Intinya, Epistemologi Multipleks menolak paham reduksionisme (yang hanya menerima satu jenis pengetahuan, seperti rasionalisme atau empirisme) dan menegaskan bahwa:

  1. Hirarki Pengetahuan Sejajar dengan Hirarki Eksistensi (Ontologi): Tiga tingkat eksistensi (material, non-material/Malakut, dan Ilahi) memerlukan tiga jenis pengetahuan yang sesuai.
  2. Tiga Jenis Pengetahuan Utama:
    • Pengetahuan yang Diperoleh (Ilm Kasbi): Didapat melalui penalaran dan riset (pengetahuan ilmiah).
    • Pengetahuan yang Dihadiahkan (Ilm Ladunni/Ilham/Kashf): Diberikan oleh Tuhan melalui hati (intuisi/inspirasi).
    • Pengetahuan Kenabian: Diperoleh melalui wahyu ilahi.
  3. Batas Penggunaan Sumber: Semua sumber (indra, akal, wahyu, intuisi) diakui, namun masing-masing memiliki domainnya sendiri. Menggunakan akal atau indra untuk menyelidiki hal-hal yang berada di luar jangkauannya (misalnya, urusan akhirat) dianggap sebagai transgresi epistemologis.

Biografi Ringkas Ibnu Khaldun

Ibn Khaldun lengkapnya Abdurrahman ibn Muhammad ibn Muhammad ibn al-Hasan ibn Jabir ibn Muhammad ibn Ibrahim ibn Abdurrahman ibn Khalid ibn Usman ibn Hani ibn al-Khattab ibn Kuraib ibn Ma’dikarib ibn Harish ibn al-Wail ibn Hujr. lahir di Tunisia pada 27 mei 1332 M dan wafat pada 25 Ramadhan 808 H / 19 maret 1406 M di kairo.

Semasa kecil ia biasa di panggil dengan Abdurrahman dan biasa dipanggil dengan nama keluarga (kunyah) Abu Zaid, yang diambil dari nama putra sulungnya, Zaid. Beliau sering disebut dengan gelar yang di sandangnya yaitu Waliuddin, sebuah gelar yang diberikan kepadanya sewaktu memangku jabatan Hakim Agung di Mesir, akan tetapi nama populernya adalah Ibnu khaldun yang disandarkan kepada kakeknya yang kesembilan yaitu Khalid.

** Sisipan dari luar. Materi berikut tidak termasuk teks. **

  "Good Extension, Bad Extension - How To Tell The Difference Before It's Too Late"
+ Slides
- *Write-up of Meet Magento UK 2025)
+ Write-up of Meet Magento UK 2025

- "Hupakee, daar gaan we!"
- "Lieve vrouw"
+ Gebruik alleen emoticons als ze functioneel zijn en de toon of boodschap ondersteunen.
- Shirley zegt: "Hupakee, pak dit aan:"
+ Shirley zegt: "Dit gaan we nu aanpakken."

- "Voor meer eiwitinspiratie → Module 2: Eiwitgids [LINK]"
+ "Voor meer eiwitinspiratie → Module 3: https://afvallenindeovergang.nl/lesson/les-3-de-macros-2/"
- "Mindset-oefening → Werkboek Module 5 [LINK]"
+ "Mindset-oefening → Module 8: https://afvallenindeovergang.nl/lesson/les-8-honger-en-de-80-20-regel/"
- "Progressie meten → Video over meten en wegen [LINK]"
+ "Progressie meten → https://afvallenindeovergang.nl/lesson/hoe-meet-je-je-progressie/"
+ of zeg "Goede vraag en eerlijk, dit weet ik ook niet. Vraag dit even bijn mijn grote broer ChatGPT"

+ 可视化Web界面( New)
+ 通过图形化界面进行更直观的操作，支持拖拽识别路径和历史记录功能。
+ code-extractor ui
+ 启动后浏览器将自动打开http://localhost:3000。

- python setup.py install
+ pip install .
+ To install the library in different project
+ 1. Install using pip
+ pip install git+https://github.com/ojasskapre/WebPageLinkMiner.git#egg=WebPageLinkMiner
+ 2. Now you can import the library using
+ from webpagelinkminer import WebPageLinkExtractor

Mengapa Ibnu Khaldun menyandarkan nama dirinya kepada Khalid? Sebagaimana ditulis oleh Ibnu Khaldun dalam buku biografinya, al- Taʻrīf bi-Ibn Khaldūn wa-riḥlatihi gharban wa-sharqan. Khalid bin Usman adalah nenek moyangnya yang pertama kali memasuki Andalusia bersama para penakluk dari bangsa Arab pada abad ke-8 M. Ia menetap di Carmona. Lalu mereka pindah dan menetap di Sevilla, memainkan peran penting dalam perang saudara abad ke-9, dan menjadi salah satu keluarga terkemuka di kota itu. Selanjutnya, keturunan Khalid dikenal dengan sebutan Banu Khaldun.

Keluarganya berasal dari Hadramaut dan silsilahnya sampai kepada seorang sahabat nabi yang bernama Wail bin Hujr. Beliau pernah meriwayatkan sejumlah hadis Nabi, serta pernah pula dikirim oleh Nabi untuk mendakwahkan Islam kepada penduduk daerah itu. Kemudian, Khalid ibn ‘Utsman, memasuki Andalusia bersama orang arab penakluk di abad 8 M karena tertarik dengan kemenangan-kemenangan umat Islam.

Anak cucu Khalid membentuk keluarga besar yang di berinama bani khaldun. Bani ini pertama kali berkembang di kota Qarmunah di Andalusia. namun, ketika dinasti al-Muwahhidun mengalami kemunduran di Andalusia dan kekuasaanya jatuh ke penguasa Kristen, Bani khaldun pindah ke Tunisia.

Ayah ibn khaldun Abu Abdillah Muhammad terkenal ahli dalam bidang al-Qur’an, ilmu hukum islam, dan sastra arab. Dari ayahnya ibn khaldun belajar membaca dan menghapalkan al-Qur’an dan fasih dalam Qira’at Sab’ah (tujuh cara membaca al-Qur’an). Tahun 1349, ayah dan ibunya meninggal saat bencana Black Death menyerang Tunisia.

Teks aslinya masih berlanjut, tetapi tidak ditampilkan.